*** Opening of Records to process ***

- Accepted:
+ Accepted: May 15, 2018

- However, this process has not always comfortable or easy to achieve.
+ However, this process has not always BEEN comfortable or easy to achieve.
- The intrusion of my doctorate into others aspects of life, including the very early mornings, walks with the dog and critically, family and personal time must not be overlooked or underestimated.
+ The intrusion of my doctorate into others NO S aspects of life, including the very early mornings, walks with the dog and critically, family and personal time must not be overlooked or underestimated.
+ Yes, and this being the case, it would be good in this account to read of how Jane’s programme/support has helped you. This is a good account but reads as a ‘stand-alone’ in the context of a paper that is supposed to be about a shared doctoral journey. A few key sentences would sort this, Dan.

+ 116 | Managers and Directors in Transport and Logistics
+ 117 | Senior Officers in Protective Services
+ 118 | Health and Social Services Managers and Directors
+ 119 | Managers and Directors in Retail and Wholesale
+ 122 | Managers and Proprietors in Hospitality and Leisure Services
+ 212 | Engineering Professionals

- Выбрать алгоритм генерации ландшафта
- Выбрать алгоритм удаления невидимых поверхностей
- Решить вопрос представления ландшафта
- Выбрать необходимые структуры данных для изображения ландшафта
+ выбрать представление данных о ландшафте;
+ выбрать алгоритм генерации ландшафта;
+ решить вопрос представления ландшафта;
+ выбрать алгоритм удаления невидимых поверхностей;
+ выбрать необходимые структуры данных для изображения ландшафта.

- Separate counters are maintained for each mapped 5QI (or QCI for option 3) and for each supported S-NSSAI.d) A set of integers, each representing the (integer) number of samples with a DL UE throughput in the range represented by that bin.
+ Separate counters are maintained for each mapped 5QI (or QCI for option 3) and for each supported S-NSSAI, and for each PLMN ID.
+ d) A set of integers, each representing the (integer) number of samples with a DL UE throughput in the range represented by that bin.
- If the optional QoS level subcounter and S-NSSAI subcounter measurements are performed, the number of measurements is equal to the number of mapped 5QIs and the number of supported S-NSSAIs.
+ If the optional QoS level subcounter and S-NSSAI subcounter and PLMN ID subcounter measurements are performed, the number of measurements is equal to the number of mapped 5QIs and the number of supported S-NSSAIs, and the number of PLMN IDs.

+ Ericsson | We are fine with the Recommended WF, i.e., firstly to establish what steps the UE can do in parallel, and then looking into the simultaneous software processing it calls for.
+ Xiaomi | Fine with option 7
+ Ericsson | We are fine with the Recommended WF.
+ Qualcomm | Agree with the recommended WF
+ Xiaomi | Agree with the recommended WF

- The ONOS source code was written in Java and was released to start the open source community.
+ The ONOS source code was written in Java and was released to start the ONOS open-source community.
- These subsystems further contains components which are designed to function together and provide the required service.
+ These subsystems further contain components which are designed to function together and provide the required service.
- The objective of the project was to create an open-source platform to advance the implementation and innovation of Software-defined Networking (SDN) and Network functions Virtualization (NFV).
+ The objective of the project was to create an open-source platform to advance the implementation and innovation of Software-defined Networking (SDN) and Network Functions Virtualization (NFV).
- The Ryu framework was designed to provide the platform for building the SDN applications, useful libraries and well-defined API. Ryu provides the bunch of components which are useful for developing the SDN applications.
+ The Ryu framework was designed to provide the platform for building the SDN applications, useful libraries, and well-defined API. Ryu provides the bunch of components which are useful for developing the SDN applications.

*** Close of Records to process ***

Copy out each line in the listing that has the word "алгоритм".

[Answer space]:
- Выбрать алгоритм генерации ландшафта
- Выбрать алгоритм удаления невидимых поверхностей
+ выбрать алгоритм генерации ландшафта;
+ выбрать алгоритм удаления невидимых поверхностей;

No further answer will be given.